Numerose specie leguminose, fra queste in particolar modo diverse specie di trifoglio, presentano caratteristiche molto promettenti per un utilizzo in consociazione con una coltura da reddito: infatti diversi autori riportano risultati molto soddisfacenti in termini di soppressione delle infestanti ottenuti attraverso la tecnica del living mulch, con l'impianto della coltura principale, in genere un cereale da granella, in una coltura di copertura leguminosa già stabilita (Ilnicki et al., 1992; Thorsted et al., 2006a; Hiltbrunner et al., 2007).

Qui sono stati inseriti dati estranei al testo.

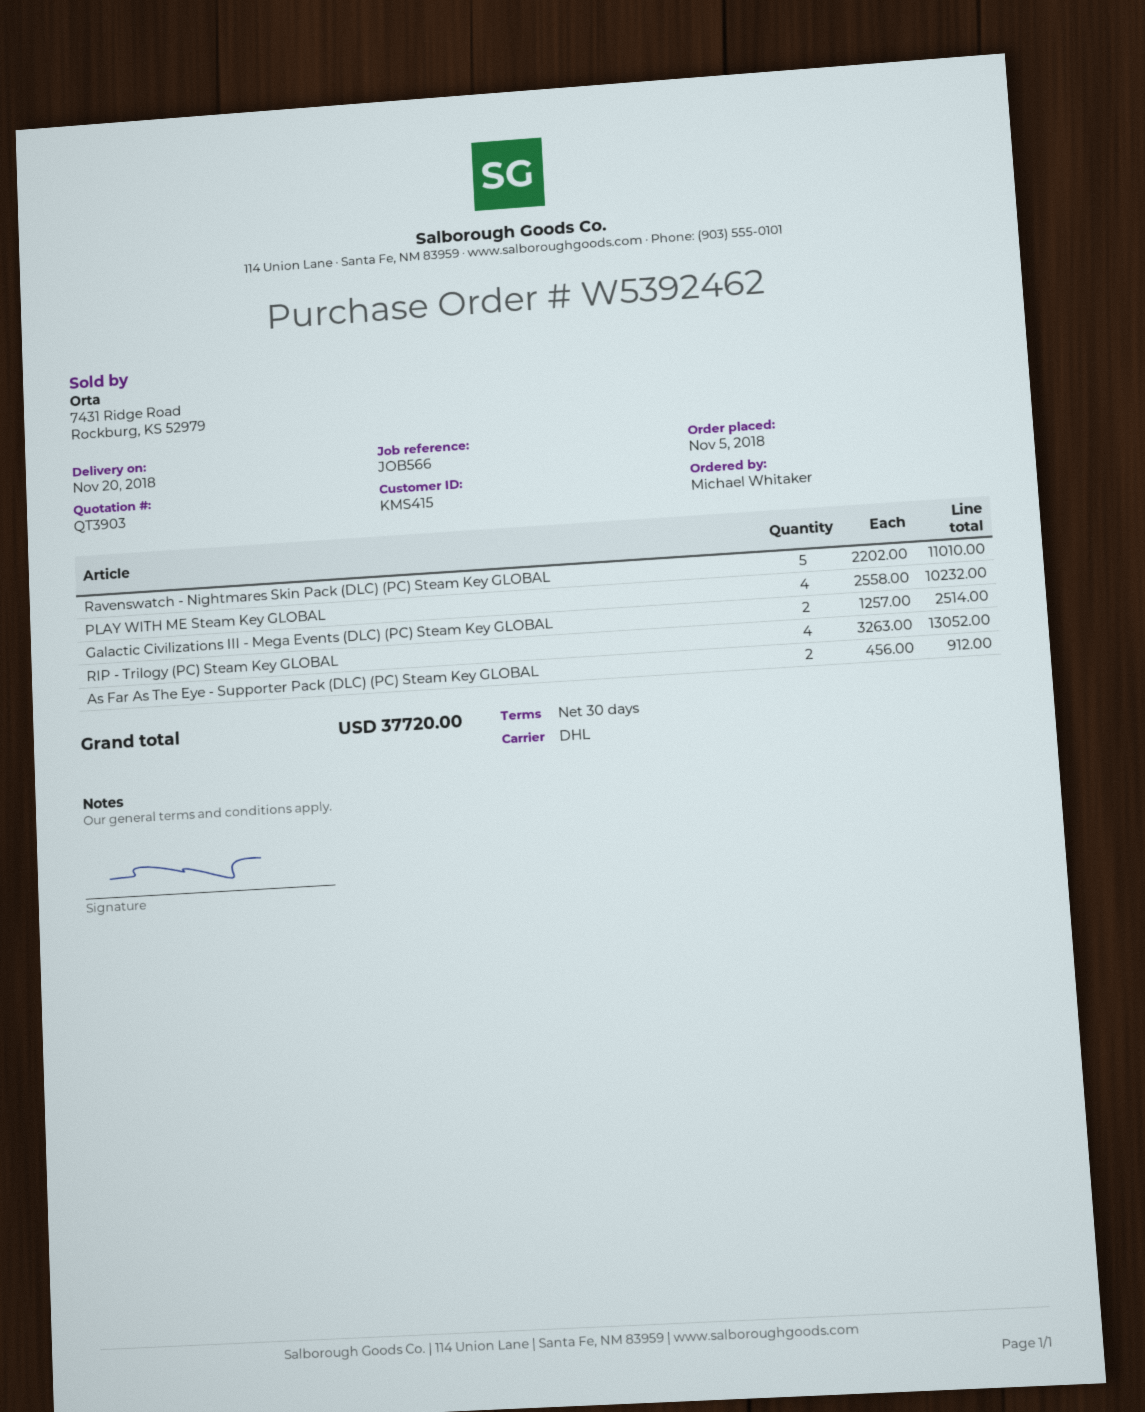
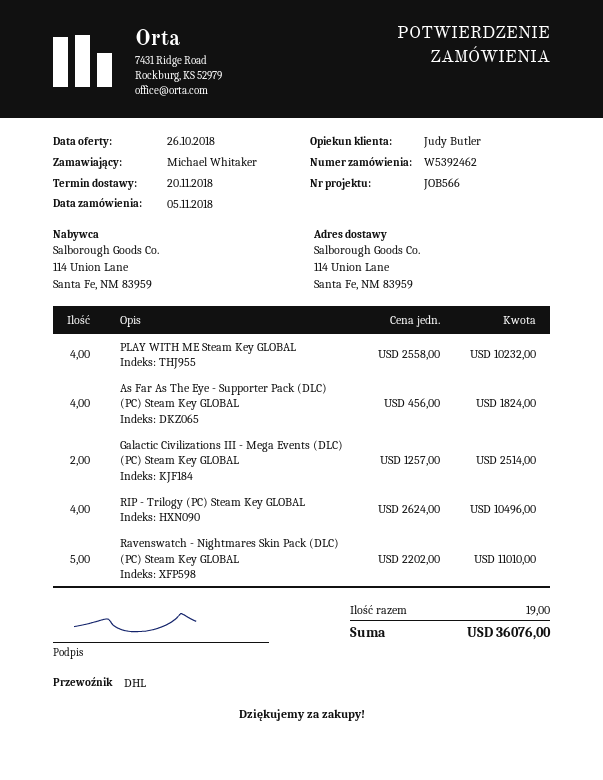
RIP - Trilogy (PC) Steam Key GLOBAL: 4 x 3263.00 = 13052.00 -> 4 x 2624.00 = 10496.00
As Far As The Eye - Supporter Pack (DLC) (PC) Steam Key GLOBAL: 2 x 456.00 = 912.00 -> 4 x 456.00 = 1824.00
total: 37720.00 -> 36076.00

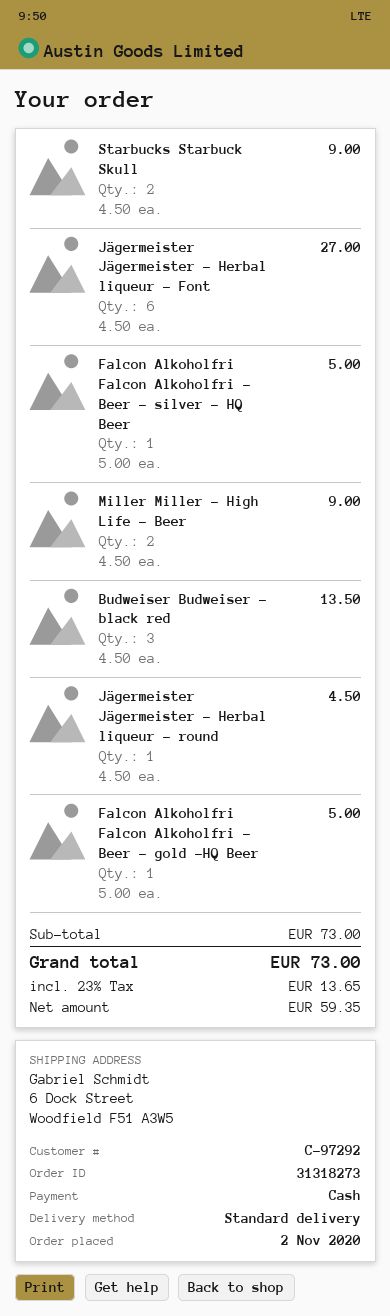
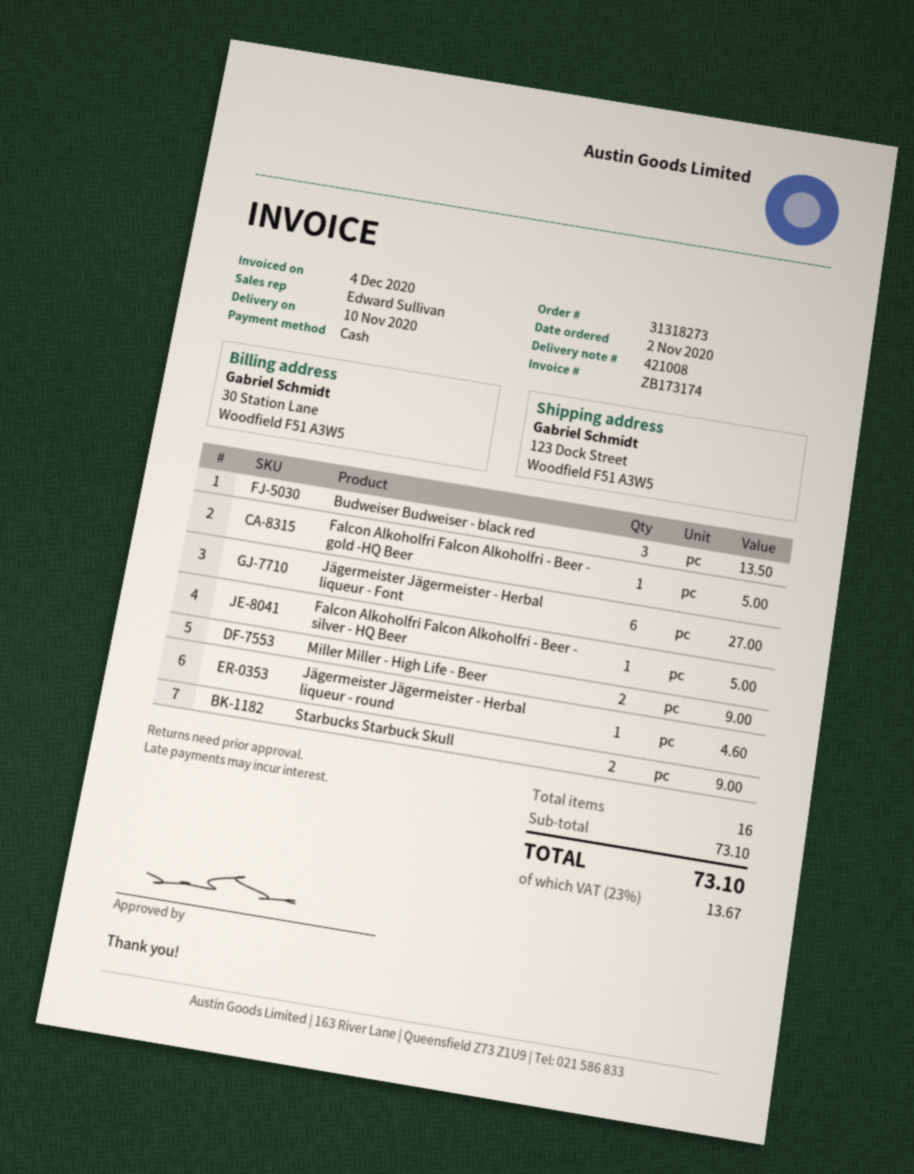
ship to: 6 Dock Street, Woodfield F51 A3W5 -> 123 Dock Street, Woodfield F51 A3W5
Jägermeister Jägermeister - Herbal liqueur - round: 1 for 4.50 -> 1 for 4.60
subtotal: 73.00 -> 73.10
tax: 23% = 13.65 -> 23% = 13.67
total: 73.00 -> 73.10

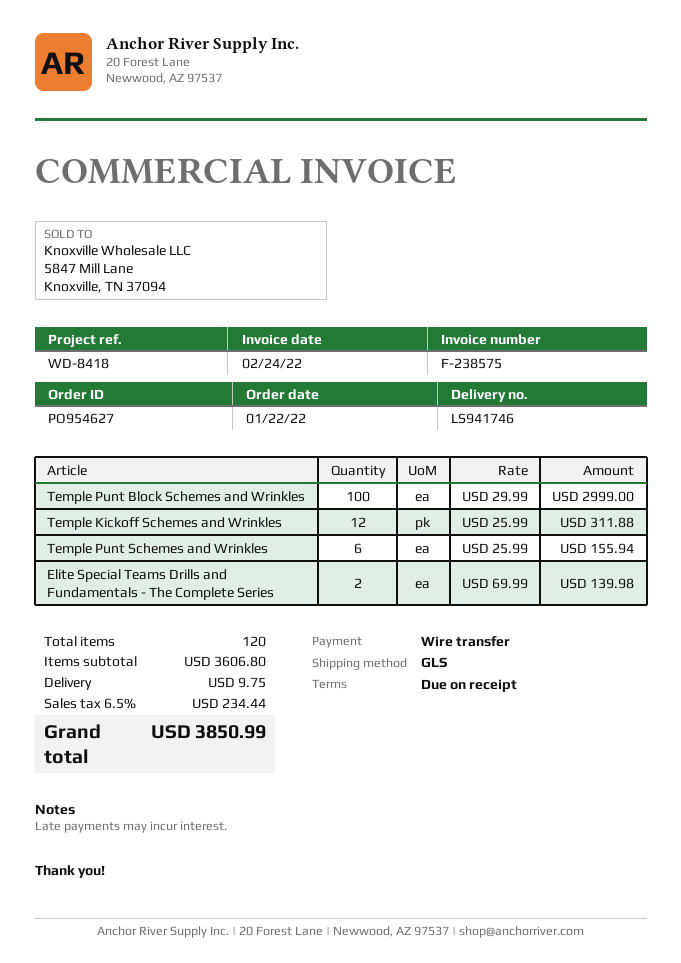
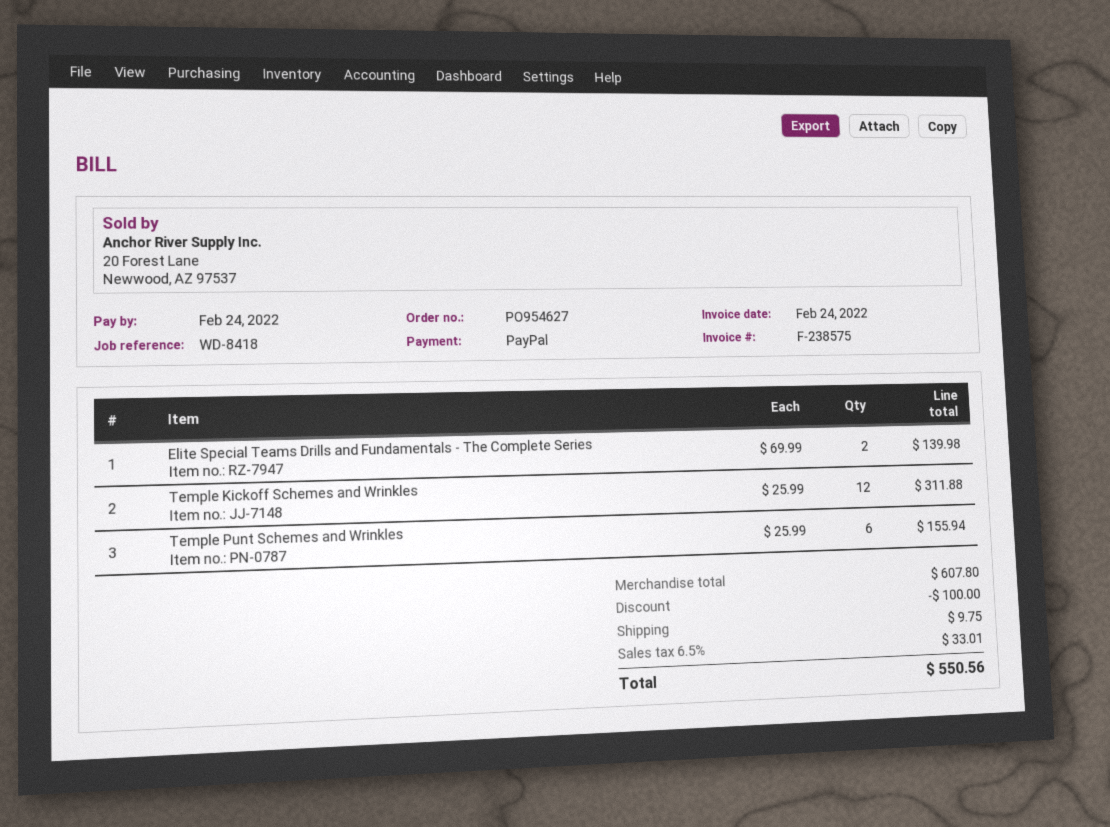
payment method: bank transfer -> PayPal
Temple Punt Block Schemes and Wrinkles: 100 x 29.99 = 2999.00 -> none
subtotal: 3606.80 -> 607.80
discount: none -> 100.00
tax: 6.5% = 234.44 -> 6.5% = 33.01
total: 3850.99 -> 550.56

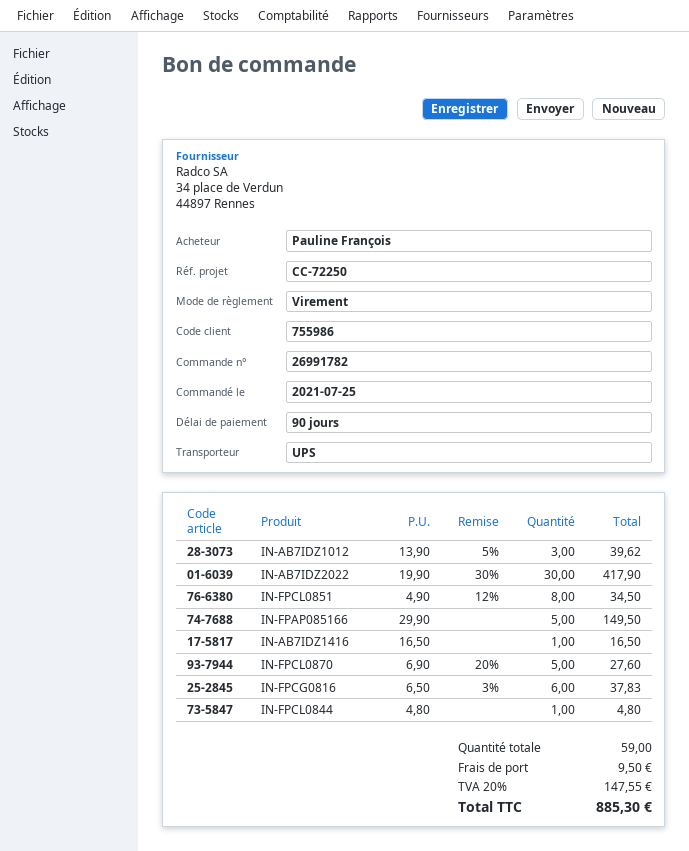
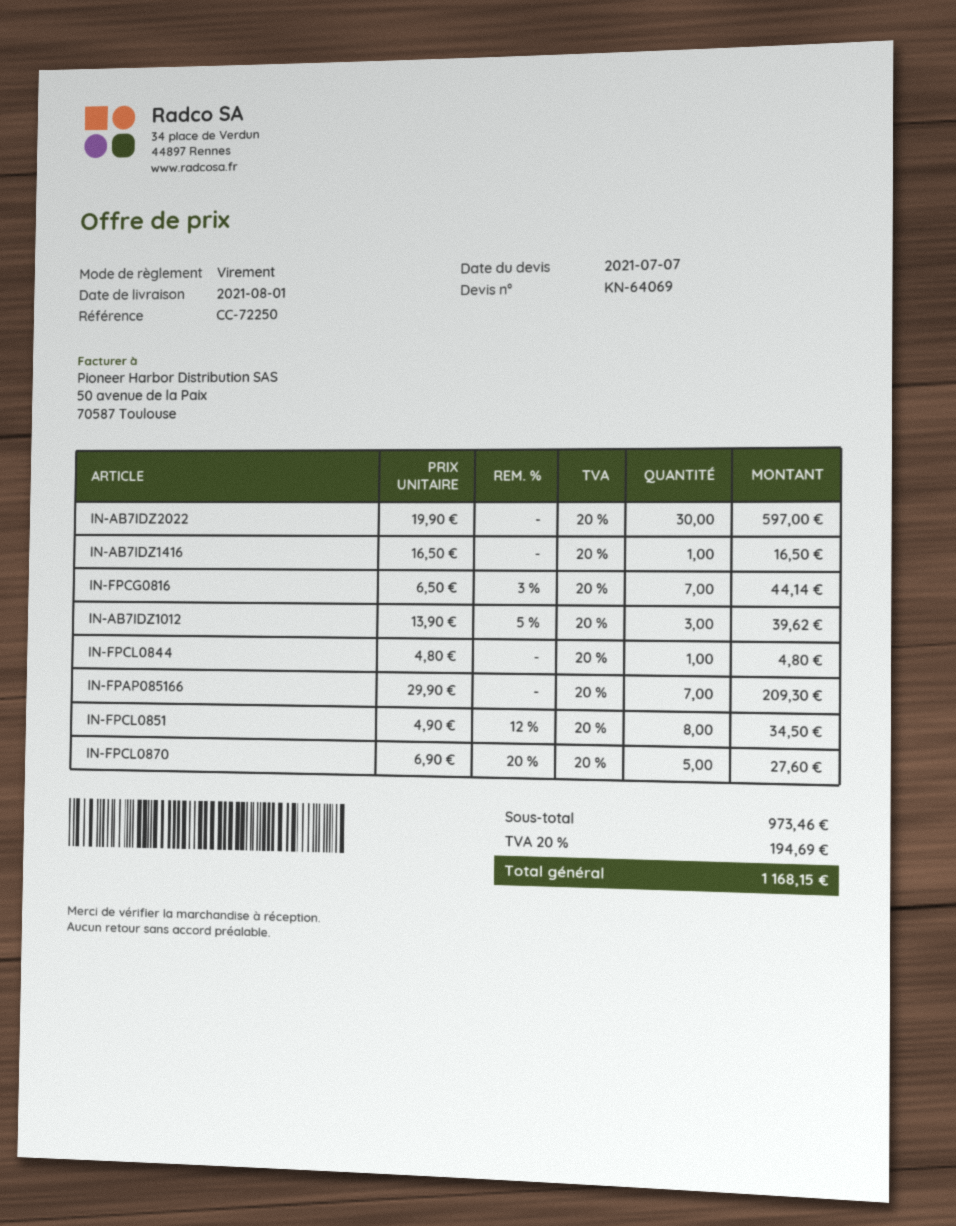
IN-AB7IDZ2022: 30 x 19.90 - 30% = 417.90 -> 30 x 19.90 = 597.00
IN-FPAP085166: 5 x 29.90 = 149.50 -> 7 x 29.90 = 209.30
IN-FPCG0816: 6 x 6.50 - 3% = 37.83 -> 7 x 6.50 - 3% = 44.14
shipping: 9.50 -> none
tax: 20% = 147.55 -> 20% = 194.69
total: 885.30 -> 1168.15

Nonostante la valutazione positiva sul controllo delle infestanti spesso l'impiego di questa tecnica porta risultati produttivi inferiori rispetto alla coltura principale in purezza, talvolta in maniera marcata, a causa della competizione esercitata dalla coltura di copertura con riferimento soprattutto all'acqua ed agli elementi nutritivi (Thorsted et al., 2006a; den Hollander et al., 2007b; Hiltbrunner et al., 2007). Numerosi sono gli interventi agronomici con cui si può porre rimedio a questa problematica, agendo sia al momento della pianificazione della coltura che in seguito durante la gestione operativa: si deve innanzitutto tener conto dell'abilità competitiva della specie e della varietà della coltura di copertura al momento della scelta, ed eventualmente valutare l'opportunità di tenerla sotto controllo nel corso del ciclo colturale con interventi meccanici (ad esempio sfalci ripetuti); per ridurre la competizione nei primi stadi di vita della coltura principale, invece di impiantarla direttamente all'interno di una coltura già affermata si può eseguire una lavorazione superficiale delle strisce su cui si impianteranno le file della coltura da reddito, oppure decidere di seminare le due colture contemporaneamente (Liebman e Dyck, 1993; den Hollander et al., 2007b). Un buon risultato, sia in termini di controllo delle infestanti che di risultato produttivo, è riportato da Li Destri Nicosia et al. (2007) per tre esperienze di consociazione temporanea di frumento duro con favino e con veccia, portate avanti in diverse zone dell'Italia centrale e meridionale: queste prove prevedevano il sovescio in coltura della coltura di copertura leguminosa all'inizio della fase di levata del cereale, combinando l'effetto di competizione della coltura di copertura con l'effetto rinettante della lavorazione fra le file della coltura principale.